Why Our Grease Market Baseline Stands Up to Scrutiny
Estimates from different publishers seldom align because each selects its own scope boundaries, unit conventions, and refresh cadence. We acknowledge the noise yet believe transparency around variables and reconciliation steps makes Mordor's baseline the dependable reference for planners.
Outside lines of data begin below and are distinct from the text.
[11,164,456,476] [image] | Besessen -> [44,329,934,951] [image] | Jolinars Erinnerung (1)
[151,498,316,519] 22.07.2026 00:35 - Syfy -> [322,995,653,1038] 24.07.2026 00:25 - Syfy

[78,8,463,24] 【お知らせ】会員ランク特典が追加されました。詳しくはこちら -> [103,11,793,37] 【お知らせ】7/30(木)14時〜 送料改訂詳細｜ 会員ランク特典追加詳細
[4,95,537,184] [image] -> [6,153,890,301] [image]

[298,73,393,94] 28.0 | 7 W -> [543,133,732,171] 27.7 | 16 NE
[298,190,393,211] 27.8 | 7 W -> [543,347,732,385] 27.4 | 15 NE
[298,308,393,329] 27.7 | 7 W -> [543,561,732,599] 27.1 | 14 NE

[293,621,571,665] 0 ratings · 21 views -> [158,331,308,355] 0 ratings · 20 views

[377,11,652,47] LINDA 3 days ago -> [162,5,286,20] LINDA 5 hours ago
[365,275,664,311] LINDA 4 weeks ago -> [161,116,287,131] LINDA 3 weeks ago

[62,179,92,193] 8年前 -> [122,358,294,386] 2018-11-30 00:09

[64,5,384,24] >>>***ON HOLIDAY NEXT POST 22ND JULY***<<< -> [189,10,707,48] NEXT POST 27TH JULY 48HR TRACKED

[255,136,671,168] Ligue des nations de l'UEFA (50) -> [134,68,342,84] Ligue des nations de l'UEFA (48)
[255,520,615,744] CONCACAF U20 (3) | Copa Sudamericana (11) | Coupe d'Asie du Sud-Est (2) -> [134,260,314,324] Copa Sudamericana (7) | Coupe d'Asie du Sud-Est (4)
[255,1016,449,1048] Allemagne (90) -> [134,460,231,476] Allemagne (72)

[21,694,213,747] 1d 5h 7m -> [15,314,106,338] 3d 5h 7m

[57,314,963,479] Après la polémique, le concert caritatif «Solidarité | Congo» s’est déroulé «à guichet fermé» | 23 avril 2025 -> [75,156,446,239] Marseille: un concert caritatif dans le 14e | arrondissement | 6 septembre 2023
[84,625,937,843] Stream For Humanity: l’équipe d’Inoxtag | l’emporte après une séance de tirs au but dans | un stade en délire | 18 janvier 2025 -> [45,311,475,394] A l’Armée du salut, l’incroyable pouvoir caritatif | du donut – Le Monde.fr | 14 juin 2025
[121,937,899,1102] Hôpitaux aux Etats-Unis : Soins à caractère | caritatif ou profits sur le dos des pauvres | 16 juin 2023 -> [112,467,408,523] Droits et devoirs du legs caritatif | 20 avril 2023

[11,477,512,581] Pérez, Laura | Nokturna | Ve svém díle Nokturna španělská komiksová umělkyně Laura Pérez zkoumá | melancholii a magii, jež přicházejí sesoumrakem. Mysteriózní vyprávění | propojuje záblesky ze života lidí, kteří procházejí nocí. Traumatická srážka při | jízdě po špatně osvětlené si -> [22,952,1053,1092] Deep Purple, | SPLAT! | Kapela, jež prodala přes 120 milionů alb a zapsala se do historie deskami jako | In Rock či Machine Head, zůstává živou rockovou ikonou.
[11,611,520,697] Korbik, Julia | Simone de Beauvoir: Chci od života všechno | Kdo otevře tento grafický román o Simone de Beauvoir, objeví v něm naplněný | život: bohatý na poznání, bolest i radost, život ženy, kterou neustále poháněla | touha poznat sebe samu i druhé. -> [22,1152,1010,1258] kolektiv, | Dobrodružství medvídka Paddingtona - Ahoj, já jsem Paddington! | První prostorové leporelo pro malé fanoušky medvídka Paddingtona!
Key gap drivers include whether bio-based niche volumes are counted, differing average selling price ladders, and the frequency with which datasets are re-benchmarked against new trade releases.
Benchmark comparison
| Market Size | Anonymized source | Primary gap driver |
|---|---|---|
| 2.69 billion liters (2025, volume) | Mordor Intelligence | - |
| USD 6.85 billion (2025) | Global Consultancy A | Excludes grease used in power generation and applies fixed 2019 ASPs |
| USD 6.27 billion (2025) | Industry Journal B | Counts only mineral-oil grades and omits synthetic and bio-based segments |
| USD 6.20 billion (2024) | Regional Consultancy C | Converts local currencies with 2022 averages and updates model biennially |
These comparisons show that when scope breadth, price ladders, and update cadence diverge, totals shift noticeably. By documenting every assumption and refreshing annually, Mordor Intelligence offers a balanced, repeatable starting point for decision-makers.
Key Questions Answered in the Report
What is the current grease market size and projected growth through 2031?
The grease market size is 3.26 billion liters in 2026 and is forecast to reach 3.63 billion liters by 2031 at a 2.17% CAGR.
Which thickener type is expected to grow the fastest?
Calcium-based greases are projected to advance at an 8.22% CAGR as users hedge against lithium-carbonate price swings.
Why are synthetic-oil greases gaining popularity?
Polyalphaolefin and ester-based products offer wider temperature ranges and longer relubrication intervals, lowering total ownership cost despite higher unit prices.
How will EU REACH rules affect grease formulations?
Restrictions on PFAS and boron nitride force formulators to adopt alternative chemistries, raising R&D spending and accelerating launches of compliant products.
Which region will contribute the most incremental volume?
Asia-Pacific, led by China, India, and ASEAN countries, is projected to add the largest incremental volume on a 4.39% CAGR to 2031.